While a compulsive reader, Faulkner drifts out of college before knowing how to take the next step. On top, he was awkward with girls -- and some boys, for that matter! Two of his early 'loves,' Estelle Oldham and Helen Baird abandoned him to marry men whom they thought were better bets (Baird's marriage eventually founders, and she curiously does end up marrying Faulkner, after they happened to meet in the streeet:

"Will you marry me now -- that I hear you divorced?"

Faulkner confessed to his father: "My friends do not think we are gonna stick, but it is gonna stick.” (Please note the implicature: it it is not "we are gonna stick," but "IT is gonna stick." His father later recollected, "I never knew what my son meant by 'it'.")

But why did, historically speaking, Faulkner want to marry Estelle Baird in the second place? Baird (the Missus Faulkner) and Mister Faulkner were both alcoholics and had nothing in common -- "other than this addiction for alcohol," Bleikasten rather redundantly explains. When a daughter is born  (after the death in infancy of a premature baby girl Missus Faulkner strangely named "Alabama" -- "In Italy, girls names end in "-a."), they quit having sexual intercourse, and start tormenting each other.
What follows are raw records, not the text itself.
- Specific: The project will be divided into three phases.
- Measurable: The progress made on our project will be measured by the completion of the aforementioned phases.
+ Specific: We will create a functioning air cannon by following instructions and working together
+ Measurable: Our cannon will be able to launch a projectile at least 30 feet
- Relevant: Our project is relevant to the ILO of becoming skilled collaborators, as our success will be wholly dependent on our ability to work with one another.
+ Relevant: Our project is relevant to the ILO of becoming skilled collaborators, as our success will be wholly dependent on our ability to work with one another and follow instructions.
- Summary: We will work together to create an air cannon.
Now to one of Helm's interests. Bleikasten stresses the fact that Faulkner is a *story-teller* "in both senses of the term" (Alas, Bleikasten never read Grice -- "Do not multiply 'senses' beyond necessity" -- "Storyteller" has only ONE sense).

Faulkner was fond of writing "complex," difficult, not precisely crystal-clear, stories of “the human heart in conflict with itself” (a phrase Faulkner uses in his Nobel Prize acceptance speech). But, curiously, he compulsively embroiders the bare facts of his own prosaic (rather than versical) history or "life."
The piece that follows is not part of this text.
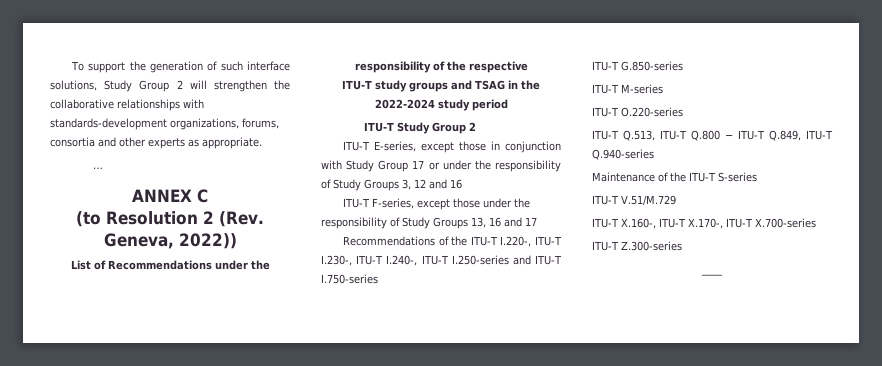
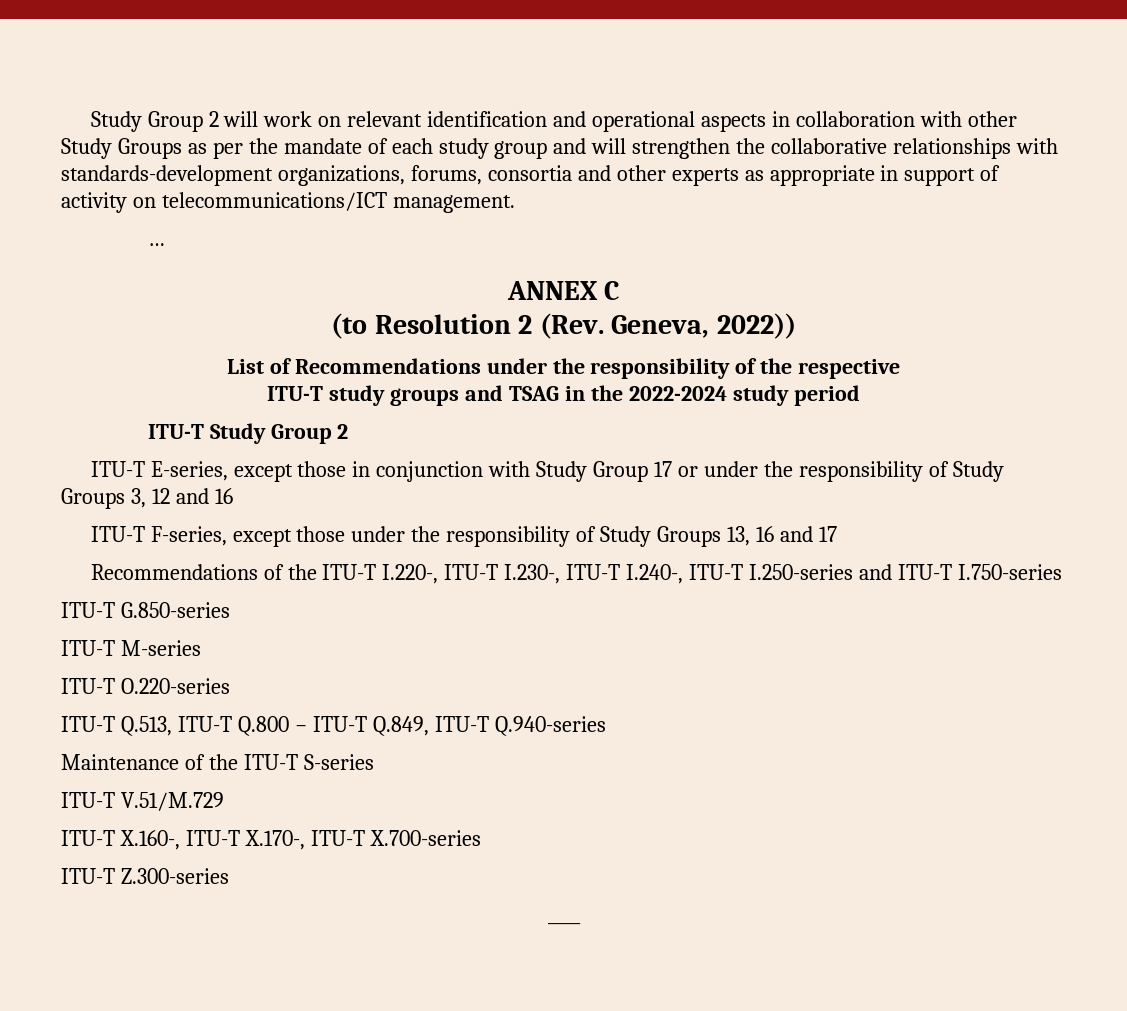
- To support the generation of such interface solutions, Study Group 2 will strengthen the collaborative relationships with standards-development organizations, forums, consortia and other experts as appropriate.
+ Study Group 2 will work on relevant identification and operational aspects in collaboration with other Study Groups as per the mandate of each study group and will strengthen the collaborative relationships with standards-development organizations, forums, consortia and other experts as appropriate in support of activity on telecommunications/ICT management.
About the months he lives in New Orleans, Faulkner says that he supported himself by working for a bootlegger. He said he had a launch that he would take down the Ponchartrain into the Gulf to an island where the green rum was brought up from overseas and buried. "We would dig it up and bring it back to New Orleans" ("Hence the phrase, 'bring coal to Newcastle.'). "And I would get $100 a trip for that." -- Alas, nothing about Faulkner's bootlegger story is _historical_ true. And he doesn't seem to mean the thing as a 'fictional' little story, either (Just as remarkable is *where* he recounts the tall tale: at an "_American_ lit class" at West Point! Never trust guest keynote speakers!)
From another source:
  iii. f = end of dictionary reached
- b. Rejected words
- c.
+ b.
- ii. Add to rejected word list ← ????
Bigger (if not whiter) lies Faulkner tells about his days with the Air Force. Faulkner says, again, not precisely within the context of a 'little (fictional) story) that he limped from "imaginary" (as Grice would call them -- vide his "Causal Theory of Perception") machine gun wounds that he suffered, Faulkner claims, in aerial duels over remote fields in France. But Faulkner is still in school when the war ends. He is never sent to France, never mind wounded in combat (He did not tell this tale at West Point, fortunately).

To answer a Kantian question, whether Faulker lies to woo females (at West Point or elsewhere), or because he is desperate for distinction, or for the simple fun of it, is hard to decide, as a Kantian.

Grice thinks it is the latter ('the simple fun of it'), but then both were inherently irreverent, even if Grice thought himself a follower of Kant (for whom lying is ultimate anathema).

Bleikasten is blunt about Faulkner’s 'fabrications': “Faulkner lies to his parents, his brothers, his friends, his son-in-law, his mistresses, his editor, his colleagues in Hollywood, and, worse, his doctor.”

""Life is a lie, and then you die," is Faulkner's motto," Bleikasten implicates.

Naturally, Faulkner starts telling fewer tall tales when he starts deriving deeper pleasure out of constructing elaborate 'fictions' in prose -- that get him the Nobel. But is there any *history* beneath these fictional *novels*?

Faulkner seems to be following the advice of Sherwood Anderson, whose mornings-only writing schedule appeals to Faulkner. Faulkner is slow to find a subject for his 'fictions.' Two fictional novels— "Soldiers’ Pay" (about a soldier's salary) and "Mosquitoes," about, as the title implicates, the insects —came (and went). With a third novel, Faulkner follows Anderson’s advice: "to stick to that little patch down there in Mississippi where you started from.”

Faulkner comes up with a "sprawlingly complex" novel, based on _fact_ or recollection of fact. One publisher after another reject it. The title, granted, did not help: "Flags in the Dust." He retitles it "Sartoris," to no effect. "Sartoris," centred on Faulkner’s struggle to fit into civilian life after the war (he never fought), however, show him the way.

Beginning with "Sartoris" Faulkner discovers that his own little postage stamp of soil is worth writing about, even if he created "a cosmos of [his] own.”

Faulkner’s "cosmos" is Yoknapatawpha ["careful how you pronounce that" -- Bleikasten warns his addressee] County, with a courthouse and the town of Jefferson at its centre, a thinly 'fictionalised' version of Oxford, where Faulkner spends the largest part of his childhood, knows everybody, and hears many of the 'stories' (or 'histories,' if you must) that emerge in somewhat altered but generally perspicuous form in his novels or 'stories'. (He is a 'story-teller,' AND a 'history-teller', "a teller of tales, a historian").

The characters in Faulkner's novels ('stories') come from the same six or so families, beginning iwhen the first cotton farms were established on land ceded by the Chickasaw.

Faulkner's novels (or 'stories,' not 'histories') never sold really well. Thus, Faulkner gets by with fstints writing for the 'flicks' in Hollywood -- where he incidentally meets Meta Carpenter (named after Aristotle's "Meta-physics"), who is working for Howard Hawks, director of "The Big Sleep" on which Faulkner also worked.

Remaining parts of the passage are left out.